Duke Clinical Research Institute Durham NC.
AstraZeneca Wilmington DE.
J Am Heart Assoc. 2021 Jan 5;10(1):e016215. doi: 10.1161/JAHA.119.016215. Epub 2020 Dec 21.
Background Evidence-based medication adherence rates after a myocardial infarction are low. We hypothesized that 90-day prescriptions are underused and may lead to higher evidence-based medication adherence compared with 30-day fills. Methods and Results We examined patients with myocardial infarction treated with percutaneous coronary intervention between 2011 and 2015 in the National Cardiovascular Data Registry. Linking to Symphony Health pharmacy data, we described the prevalence of patients filling 30-day versus 90-day prescriptions of statins, β-blockers, angiotensin-converting enzyme inhibitors/angiotensin receptor blockers, and P2Y inhibitors after discharge. We compared 12-month medication adherence rates by evidence-based medication class and prescription days' supply and rates of medication switches and dosing changes. Among 353 259 patients with myocardial infarction treated with percutaneous coronary intervention, 90-day evidence-based medication fill rates were low: 13.0% (statins), 12.3% (β-blockers), 14.6% (angiotensin-converting enzyme inhibitors/angiotensin receptor blockers), and 9.7% (P2Y inhibitors). Patients filling 90-day prescriptions were more likely older (median 69 versus 62 years) with a history of prior myocardial infarction (25.0% versus 17.9%) or percutaneous coronary intervention (30.3% versus 19.5%; <0.01 for all) than patients filling 30-day prescriptions. The 12-month adherence rates were higher for patients who filled 90-day versus 30-day supplies: statins, 83.1% versus 75.3%; β-blockers, 72.7% versus 62.9%; angiotensin-converting enzyme inhibitors/angiotensin receptor blockers, 71.1% versus 60.9%; and P2Y inhibitors, 78.5% versus 66.6% (<0.01 for all). Medication switches and dosing changes within 12 months were infrequent for patients filling 30-day prescriptions-14.7% and 0.3% for 30-day P2Y inhibitor fills versus 6.3% and 0.2% for 90-day fills, respectively. Conclusions Patients who filled 90-day prescriptions had higher adherence and infrequent medication changes within 1 year after discharge. Ninety-day prescription strategies should be encouraged to improve post-myocardial infarction medication adherence.

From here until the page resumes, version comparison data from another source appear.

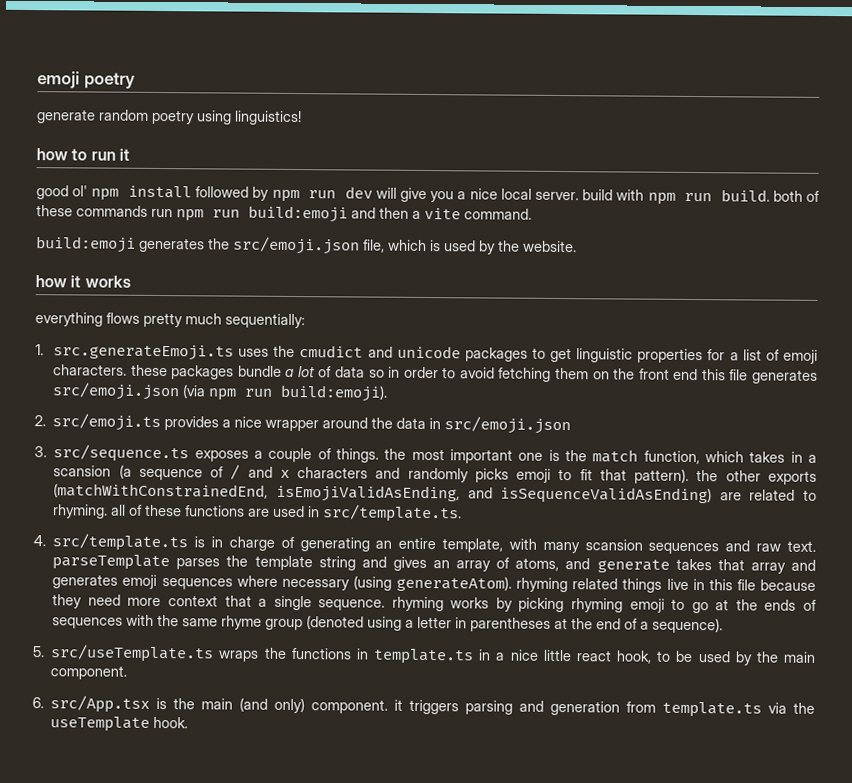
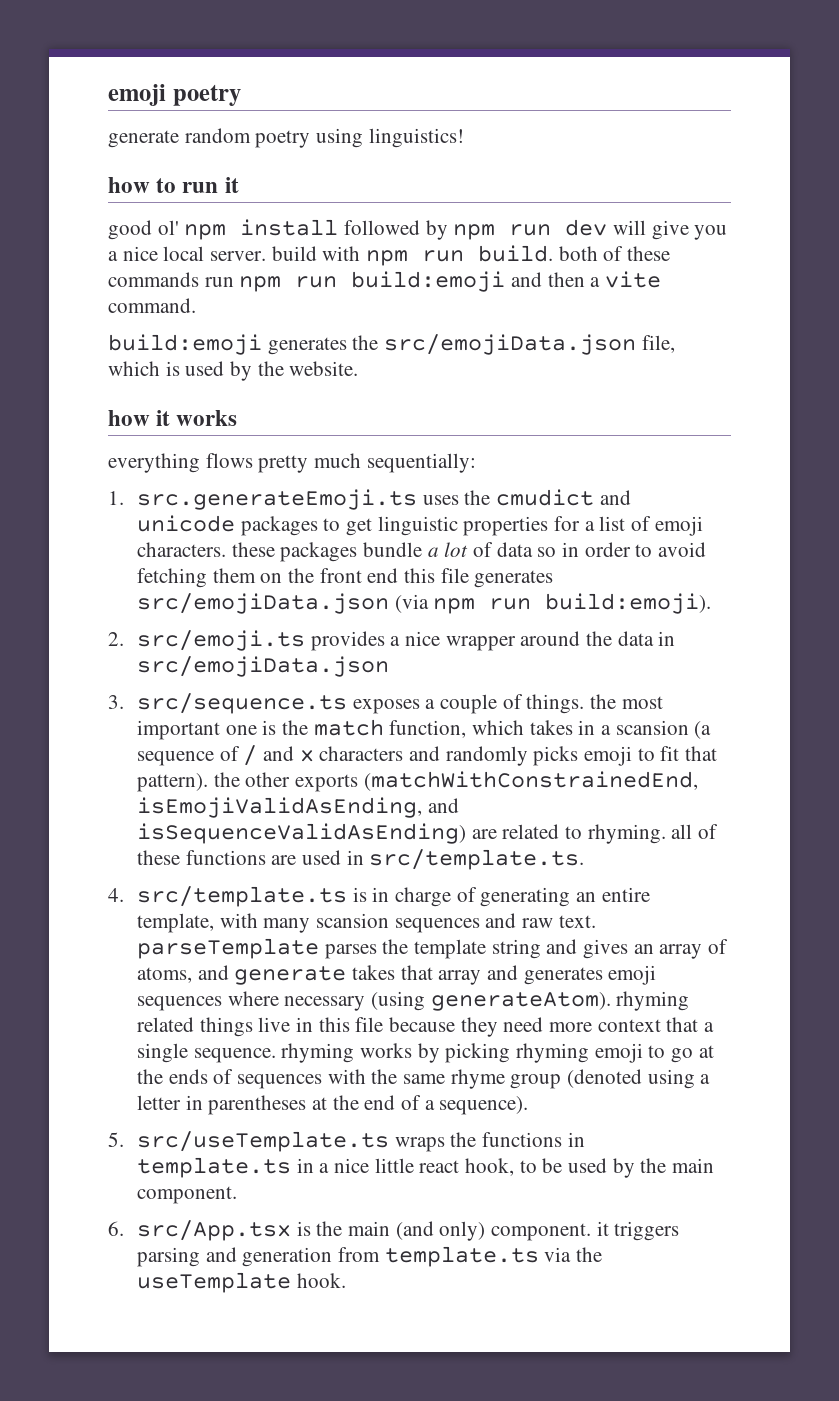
[233,236,360,255] src/emoji.json -> [384,334,637,355] src/emojiData.json
[52,382,181,401] src/emoji.json -> [136,593,389,614] src/emojiData.json
[444,416,572,435] src/emoji.json -> [136,656,389,677] src/emojiData.json

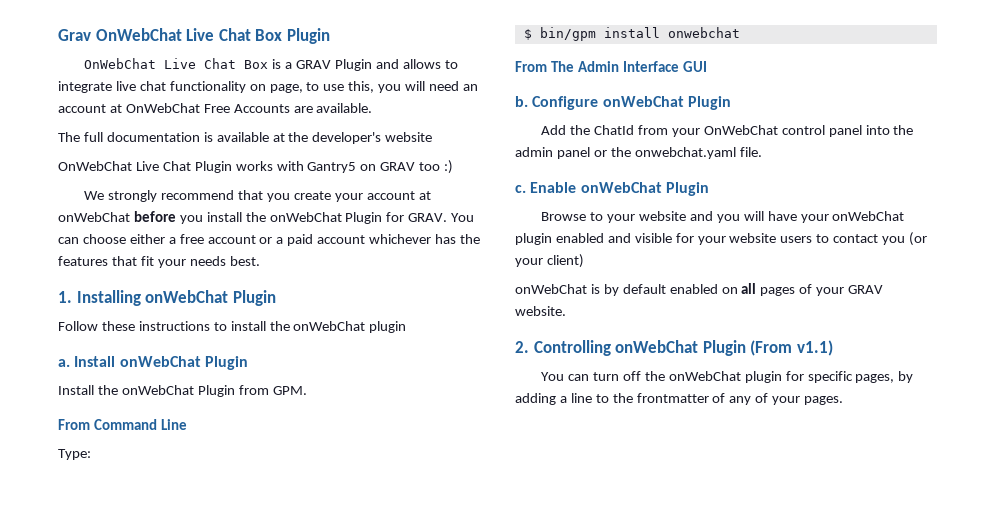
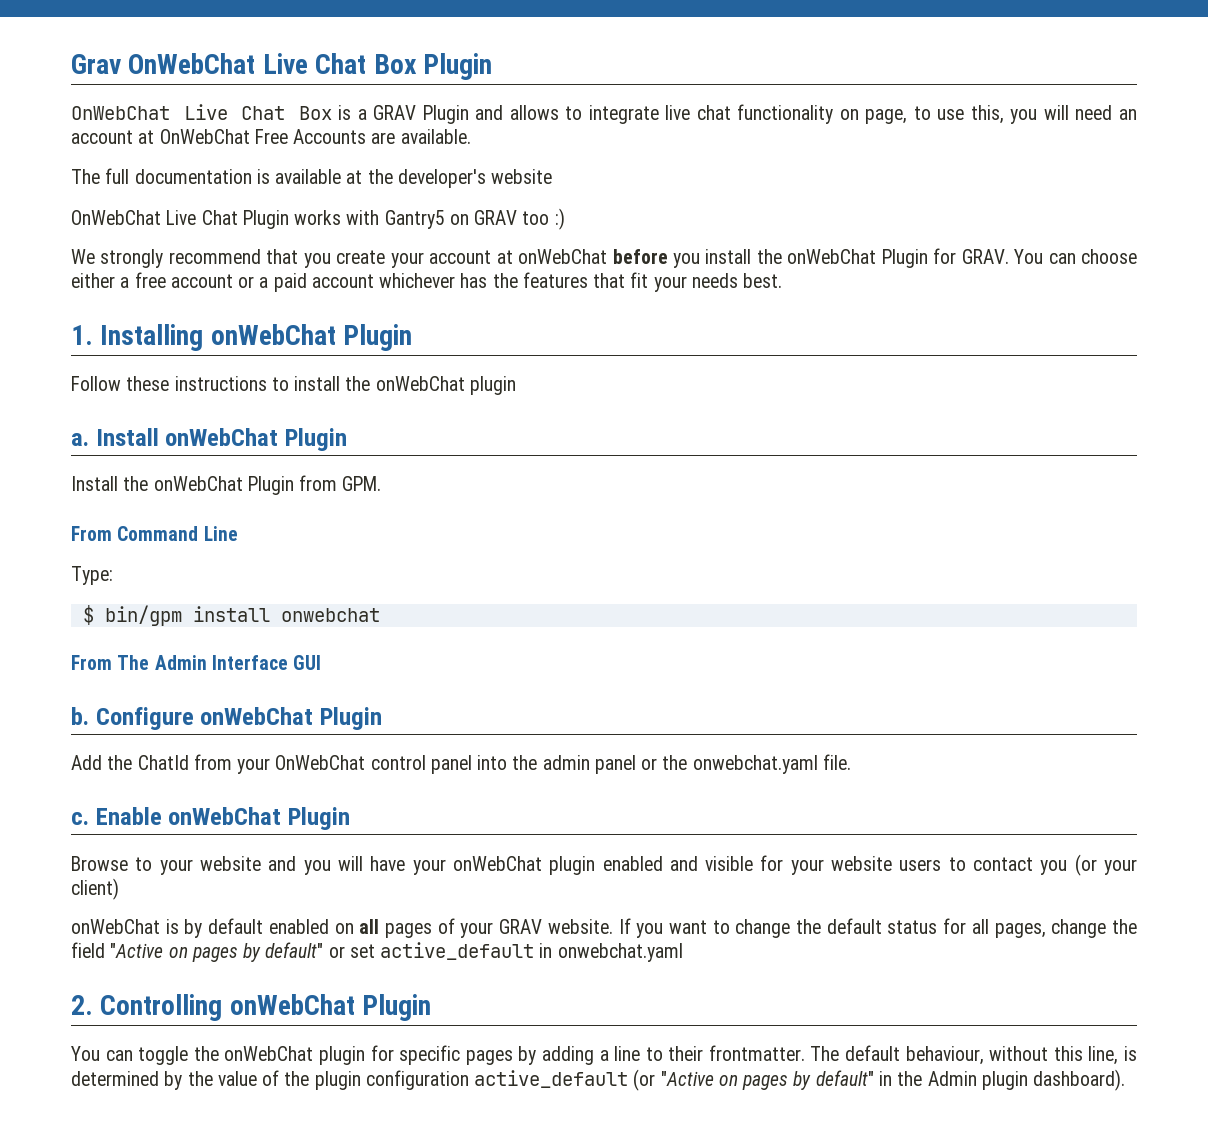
(566, 311) none -> [618,918,1138,938] [71,942,683,962] If you want to change the default status for all pages, change the field "Active on pages by default" or set active_default in onwebchat.yaml
[750,340,833,356] [541,371,641,381] (From v1.1) // You can turn off -> [71,1046,189,1065] // You can toggle
[855,374,895,383] pages, -> [465,1050,513,1065] pages
[612,393,844,405] the frontmatter of any of your pages. -> [668,1045,1138,1065] [71,1069,1126,1091] their frontmatter. The default behaviour, without this line, is determined by the value of the plugin configuration active_default (or "Active on pages by default" in the Admin plugin dashboard).

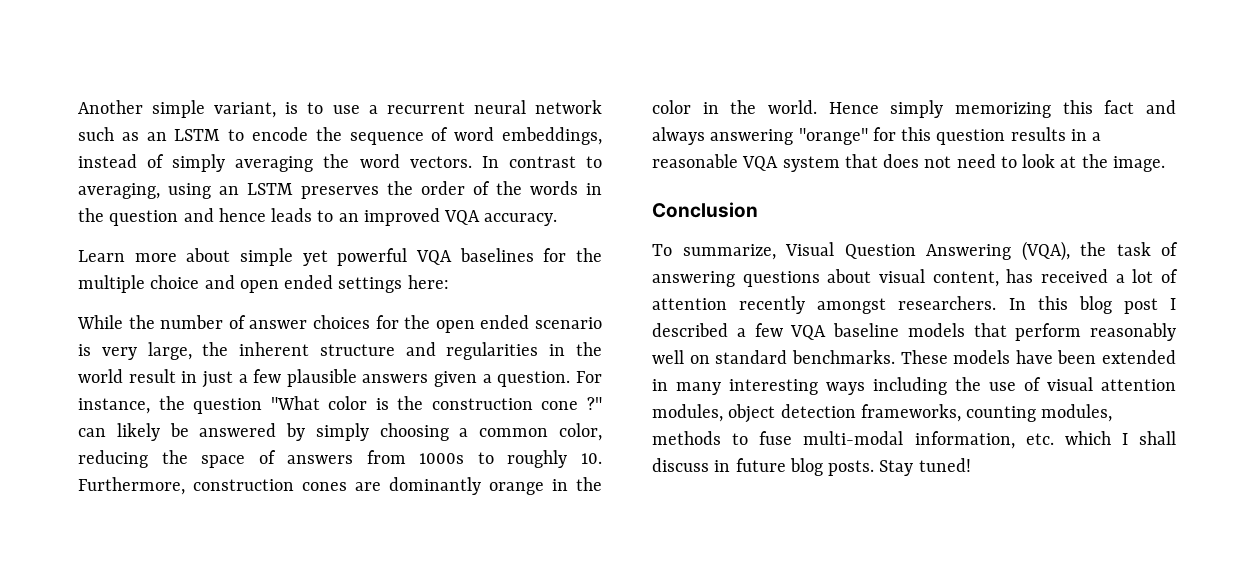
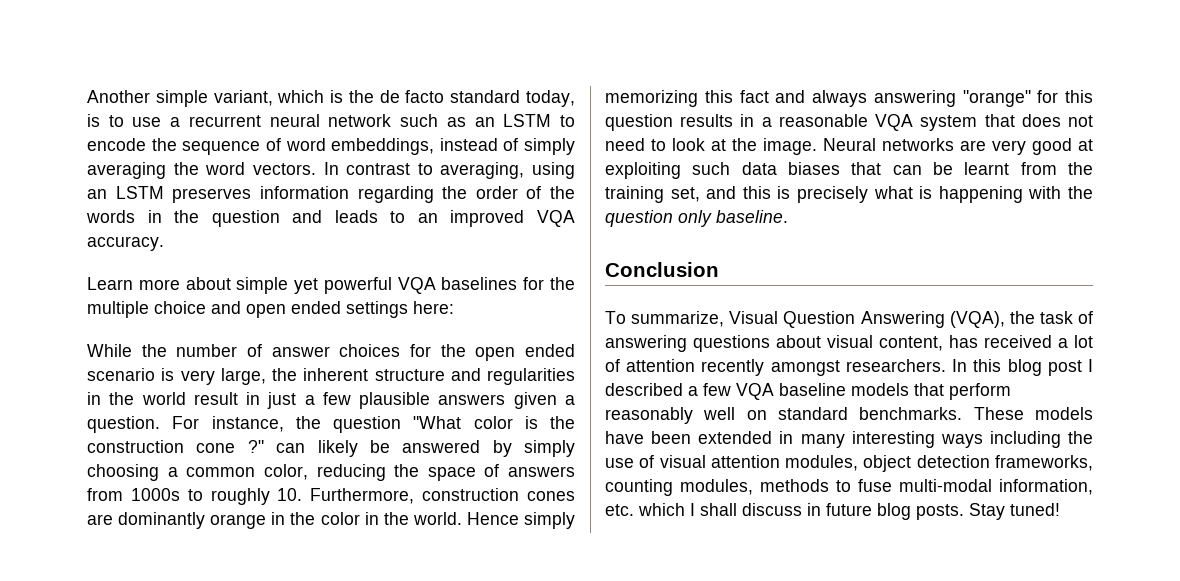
(277, 110) none -> [277,90,575,107] which is the de facto standard today,
(379, 192) none -> [259,186,434,203] information regarding
[218,208,266,222] hence -> (323, 216) none
(1165, 164) none -> [823,138,1093,155] [605,162,1093,179] [605,186,1093,203] [605,210,788,227] Neural networks are very good at exploiting such data biases that can be learnt from the training set, and this is precisely what is happening with the question only baseline.

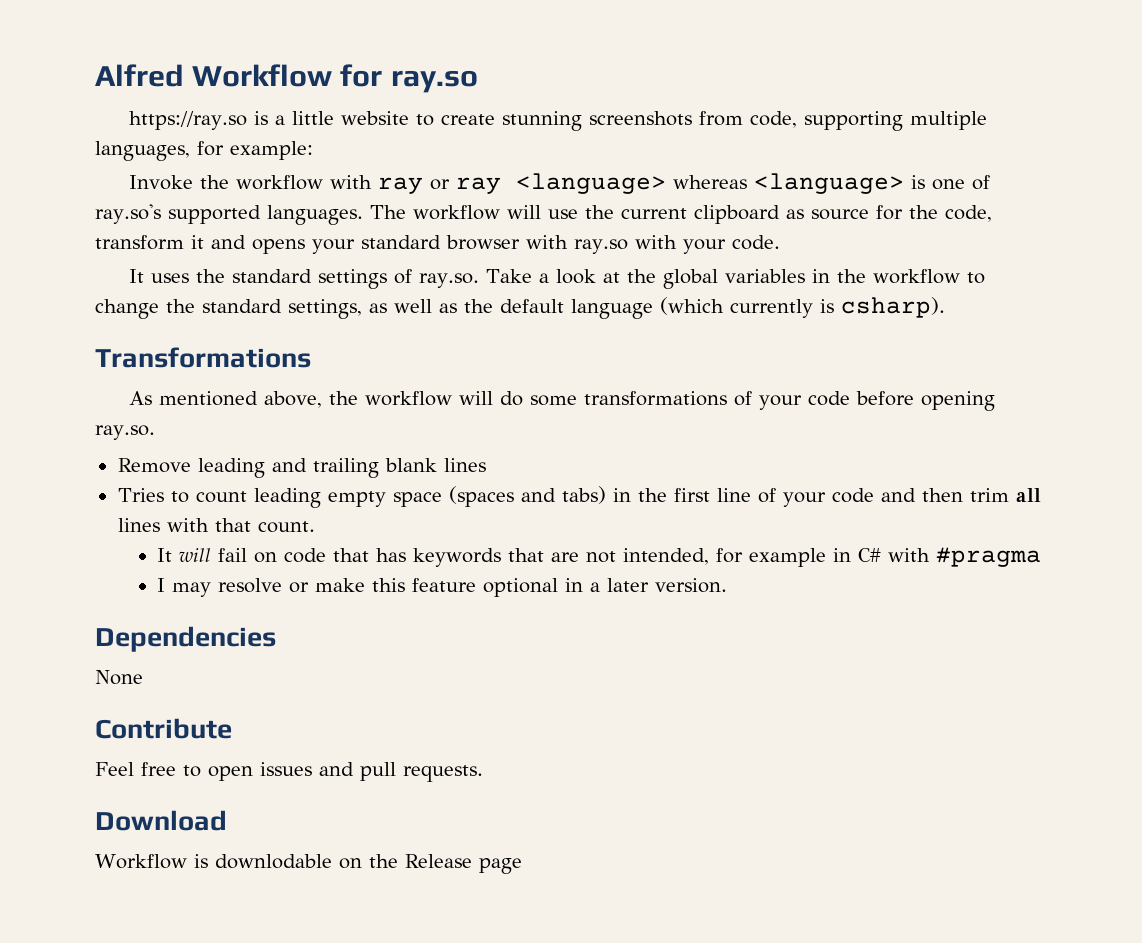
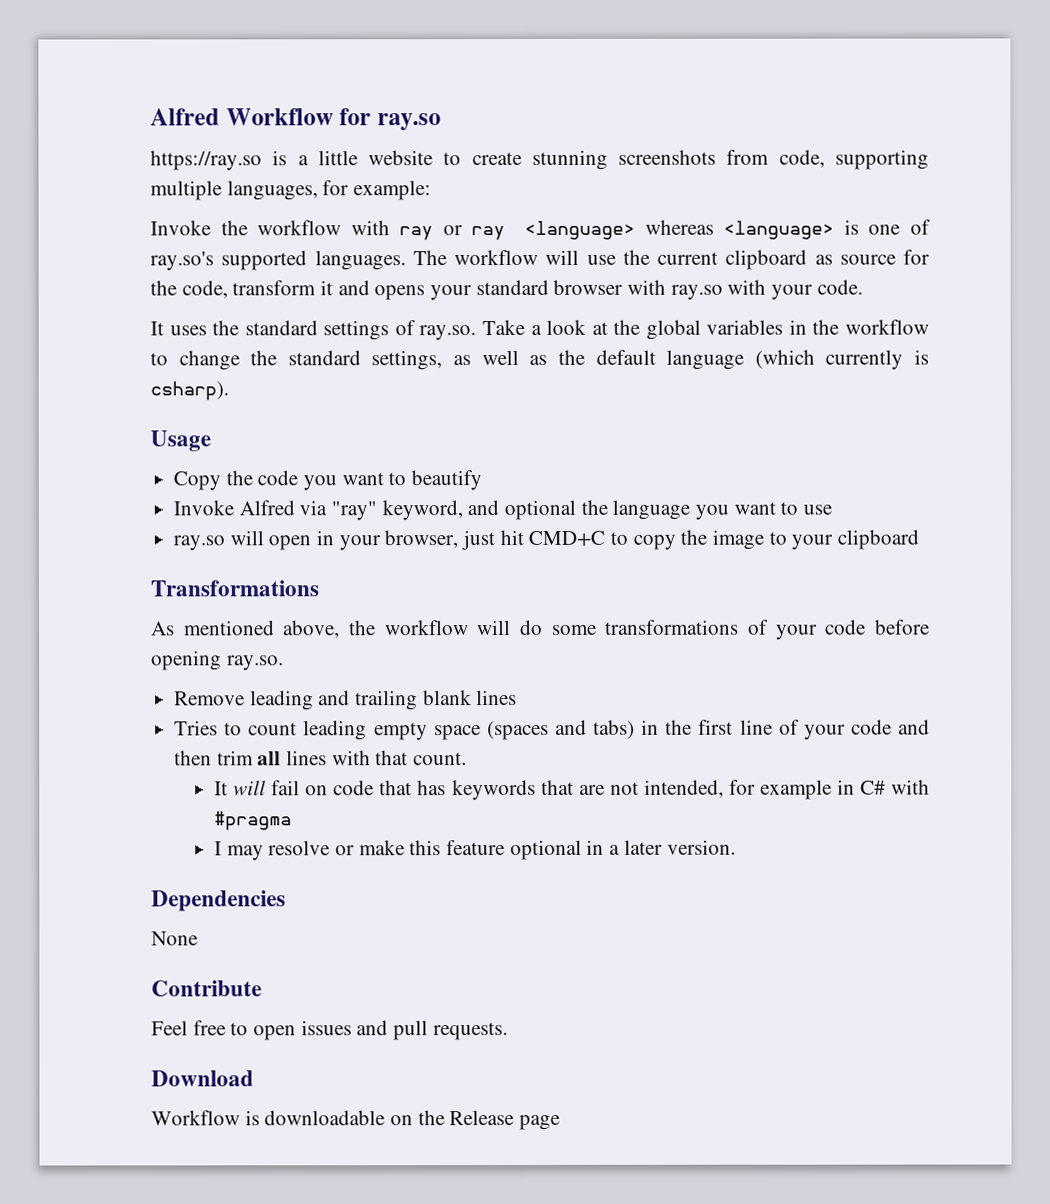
(945, 307) none -> [150,430,211,452] [173,470,483,491] [173,499,833,521] [173,529,920,551] // Usage // Copy the code you want to beautify // Invoke Alfred via "ray" keyword, and optional the language you want to use // ray.so will open in your browser, just hit CMD+C to copy the image to your clipboard
[214,854,332,869] downlodable -> [264,1110,386,1126] downloadable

经皮冠状动脉介入治疗后的心肌梗死后,基于证据的药物依从率较低。我们假设,与 30 天剂量相比,90 天的处方使用不足,可能会导致更高的基于证据的药物依从率。
我们研究了 2011 年至 2015 年间在国家心血管数据注册中心接受经皮冠状动脉介入治疗的心肌梗死患者。通过与 Symphony Health 药房数据的链接,我们描述了出院后患者 30 天与 90 天剂量的他汀类药物、β受体阻滞剂、血管紧张素转换酶抑制剂/血管紧张素受体阻滞剂和 P2Y 抑制剂的使用情况。我们比较了 12 个月内按证据药物类别和处方天数供应以及药物转换和剂量变化的药物依从率。在 353259 例接受经皮冠状动脉介入治疗的心肌梗死患者中,90 天的证据类药物使用率较低:他汀类药物为 13.0%(13.0%),β受体阻滞剂为 12.3%(12.3%),血管紧张素转换酶抑制剂/血管紧张素受体阻滞剂为 14.6%(14.6%),P2Y 抑制剂为 9.7%(9.7%)。与 30 天剂量相比,使用 90 天剂量的患者年龄更大(中位数为 69 岁 vs 62 岁),既往有心肌梗死(25.0% vs 17.9%)或经皮冠状动脉介入治疗史(30.3% vs 19.5%;所有 P<0.01)。与 30 天剂量相比,使用 90 天剂量的患者在 12 个月内的依从率更高:他汀类药物为 83.1% vs 75.3%;β受体阻滞剂为 72.7% vs 62.9%;血管紧张素转换酶抑制剂/血管紧张素受体阻滞剂为 71.1% vs 60.9%;P2Y 抑制剂为 78.5% vs 66.6%(所有 P<0.01)。在 12 个月内,使用 30 天剂量的患者发生药物转换和剂量变化的情况很少:30 天 P2Y 抑制剂剂量为 14.7%和 0.3%,90 天剂量为 6.3%和 0.2%。
使用 90 天剂量的患者出院后 1 年内依从性更高,药物变化频率更低。应鼓励采用 90 天处方策略,以提高心肌梗死后的药物依从性。